*** THE DATA Section Begins ***

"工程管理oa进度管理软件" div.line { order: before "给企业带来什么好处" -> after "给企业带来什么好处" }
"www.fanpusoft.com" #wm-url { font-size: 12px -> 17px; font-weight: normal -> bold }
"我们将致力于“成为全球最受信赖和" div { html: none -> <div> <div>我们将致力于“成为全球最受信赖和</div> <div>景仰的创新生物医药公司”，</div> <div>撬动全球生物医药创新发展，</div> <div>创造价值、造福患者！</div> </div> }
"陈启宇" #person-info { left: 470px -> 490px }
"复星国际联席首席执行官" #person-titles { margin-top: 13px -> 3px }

*** THE DATA Section Ends ***
*** THE DATA Section Begins ***

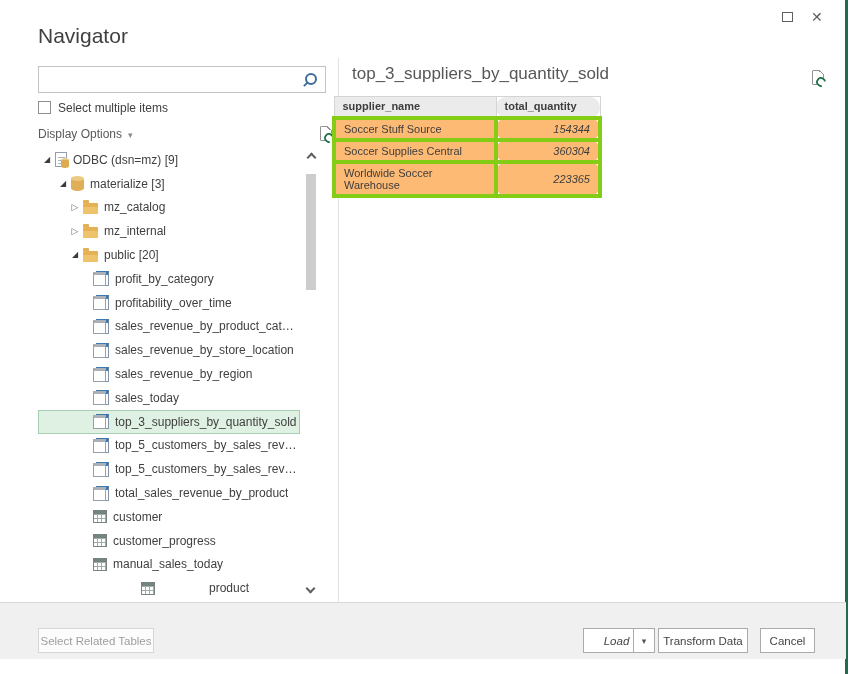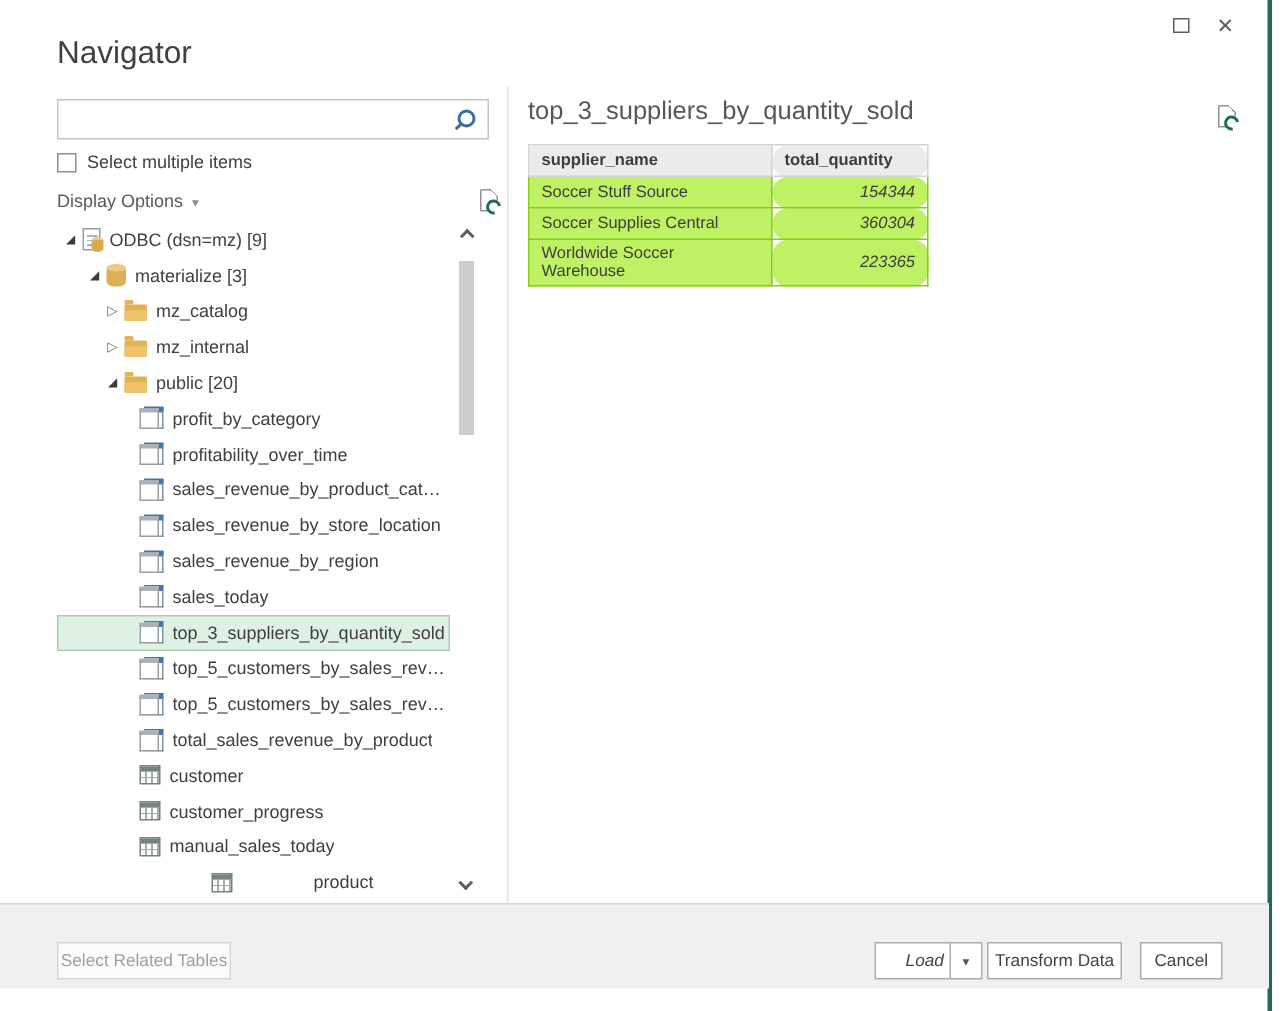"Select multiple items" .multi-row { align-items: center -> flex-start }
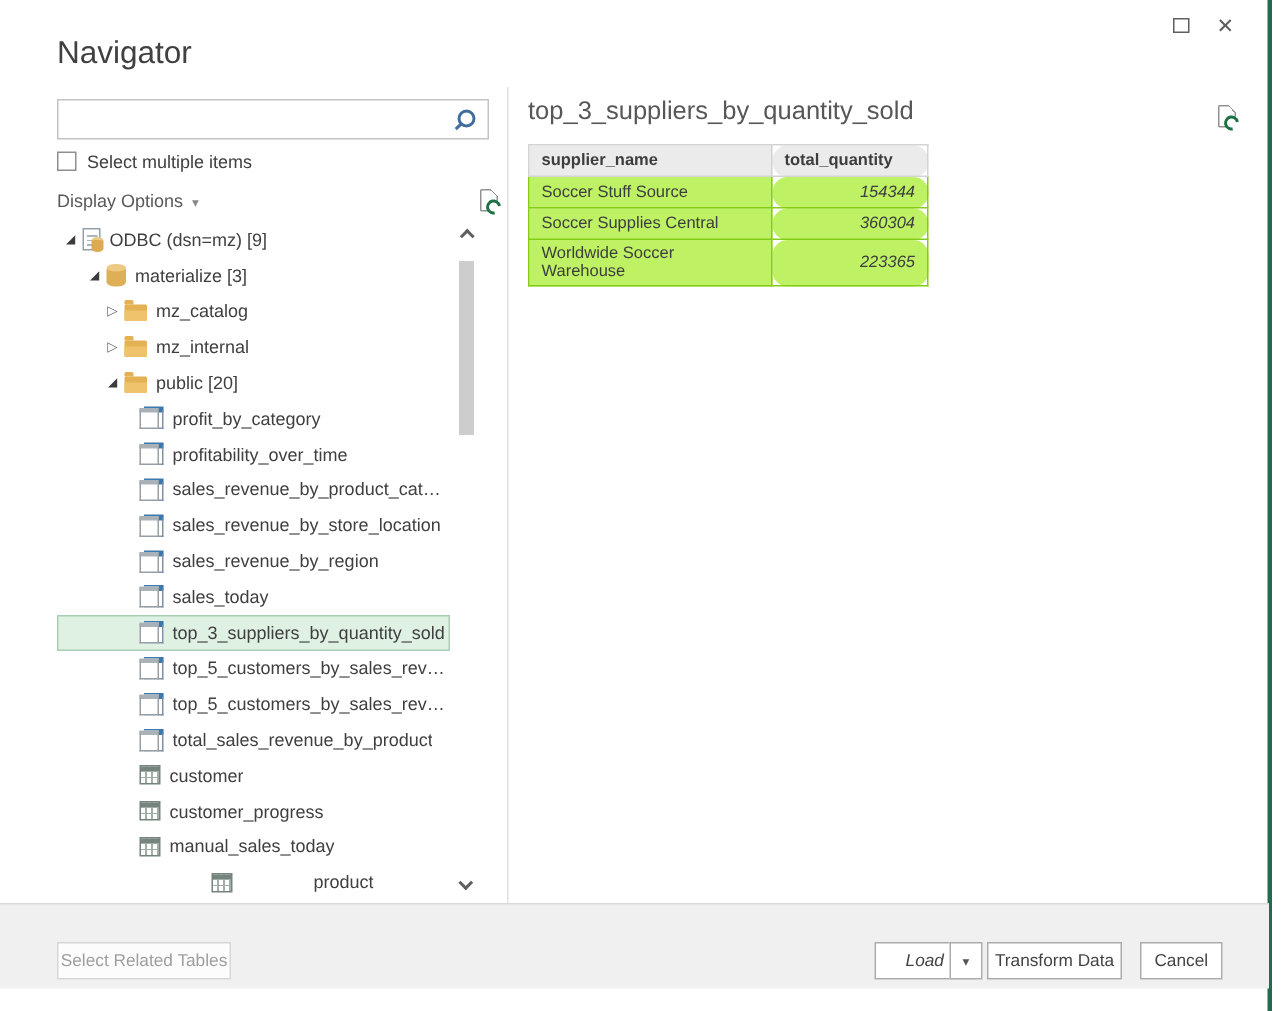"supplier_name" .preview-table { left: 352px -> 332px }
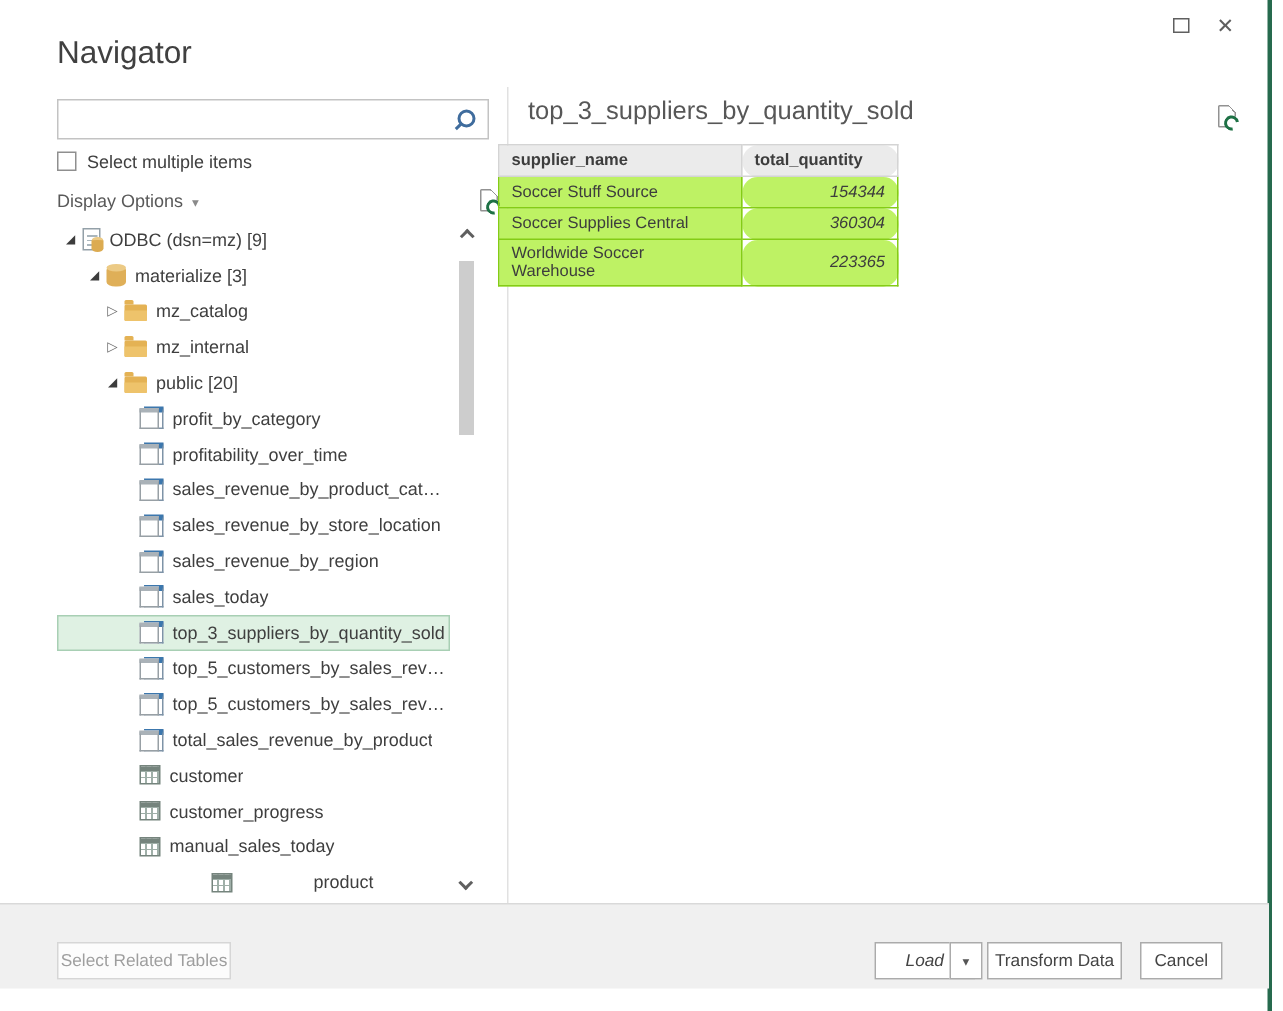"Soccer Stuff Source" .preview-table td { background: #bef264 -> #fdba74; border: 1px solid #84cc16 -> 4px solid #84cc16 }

*** THE DATA Section Ends ***

§ **WHAT TO PRODUCE**: Take from the material every line that holds "person".

§ **OUTPUT**:
"陈启宇" #person-info { left: 470px -> 490px }
"复星国际联席首席执行官" #person-titles { margin-top: 13px -> 3px }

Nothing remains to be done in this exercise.